As always, conferences like this are about connections. Like-minded people sharing the practices and ideas they love. I shared the poems and poetry of Detroit - Robert Hayden, Toi Derricotte (whom I first met at The Frost Place in 1988), Phil Levine and many others, and of course I shared as much as I could about InsideOut. Wherever I go, I plant the seeds of iO and the good news about our city's students. It was especially rewarding, then, to learn that Dawn Potter, coordinator of the conference, had brought InsideOut students' post election poems published in the Detroit Free Press, to a group of teenagers in New Hampshire the day after Obama won. Before Dawn spoke, we heard a reading of "Mending Wall," and it seems apt to consider the breaking down of rural/urban walls with Frost's well-worn trope.

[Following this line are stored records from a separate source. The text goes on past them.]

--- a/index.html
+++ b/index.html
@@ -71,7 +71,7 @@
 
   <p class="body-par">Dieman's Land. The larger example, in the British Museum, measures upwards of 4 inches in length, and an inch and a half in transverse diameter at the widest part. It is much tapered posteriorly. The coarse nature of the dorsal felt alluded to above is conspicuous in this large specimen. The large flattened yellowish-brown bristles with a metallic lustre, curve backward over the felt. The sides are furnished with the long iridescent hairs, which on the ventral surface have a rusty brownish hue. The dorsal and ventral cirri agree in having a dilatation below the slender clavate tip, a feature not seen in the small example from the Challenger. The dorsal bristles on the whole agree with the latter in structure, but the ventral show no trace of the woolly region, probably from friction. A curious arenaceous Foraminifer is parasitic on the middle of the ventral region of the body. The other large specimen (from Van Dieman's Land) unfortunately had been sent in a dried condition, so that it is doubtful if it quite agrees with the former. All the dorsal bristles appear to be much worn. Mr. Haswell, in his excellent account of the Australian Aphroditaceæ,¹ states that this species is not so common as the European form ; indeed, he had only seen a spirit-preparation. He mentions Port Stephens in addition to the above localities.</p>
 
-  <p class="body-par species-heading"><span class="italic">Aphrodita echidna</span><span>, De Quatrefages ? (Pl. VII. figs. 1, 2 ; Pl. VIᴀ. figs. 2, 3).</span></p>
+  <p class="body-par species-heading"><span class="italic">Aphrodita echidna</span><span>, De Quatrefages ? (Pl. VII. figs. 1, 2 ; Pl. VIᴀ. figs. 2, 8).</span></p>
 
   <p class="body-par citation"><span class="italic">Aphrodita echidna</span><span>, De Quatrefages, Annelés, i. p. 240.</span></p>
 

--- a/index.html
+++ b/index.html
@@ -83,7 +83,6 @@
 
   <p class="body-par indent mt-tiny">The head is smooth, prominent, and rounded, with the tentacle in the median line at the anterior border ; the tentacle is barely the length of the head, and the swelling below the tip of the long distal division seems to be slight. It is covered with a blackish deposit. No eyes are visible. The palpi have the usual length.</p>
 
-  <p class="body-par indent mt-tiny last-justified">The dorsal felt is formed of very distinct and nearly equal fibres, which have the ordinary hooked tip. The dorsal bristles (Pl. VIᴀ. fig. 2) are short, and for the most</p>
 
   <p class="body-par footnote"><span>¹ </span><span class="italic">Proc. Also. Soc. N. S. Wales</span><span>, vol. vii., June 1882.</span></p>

Those New Hampshire teens were struck by the well-wishing, the desire for a better future and the comic spirit expressed by the children of Detroit. Their teacher was the evening's dedicated "Frost in the Air" reader, part of every reading's opening ritual at The Frost Place, whose walk through the woods behind the house is dotted with plaques of his poems that match the natural scene. After some discussion, students decided that they wanted their teacher to share with us the following poem.

A TIME TO TALK
by Robert Frost

When a friend calls to me from the road
And slows his horse to a meaning walk,
I don't stand still and look around
On all the hills I haven't hoed
And shout from where I am, What is it?
No, not as there is a time to talk.
I thrust my hoe in the mellow ground,
Blade-end up and five feet tall,
And plod: I go up to the stone wall
For a friendly visit.

When I rose to give my reading on Monday night, I choked up a bit as I thanked the teacher for bringing us the wisdom of her students. Their statement noted the poem's care and empathy and the need to respect and honor our friends. From Frost to poets like me to the children of Detroit and to students in states far away, through classrooms and creative teachers and organizations like InsideOut, the connections forged by poetry are lasting, meaningful and filled with amazing surprises.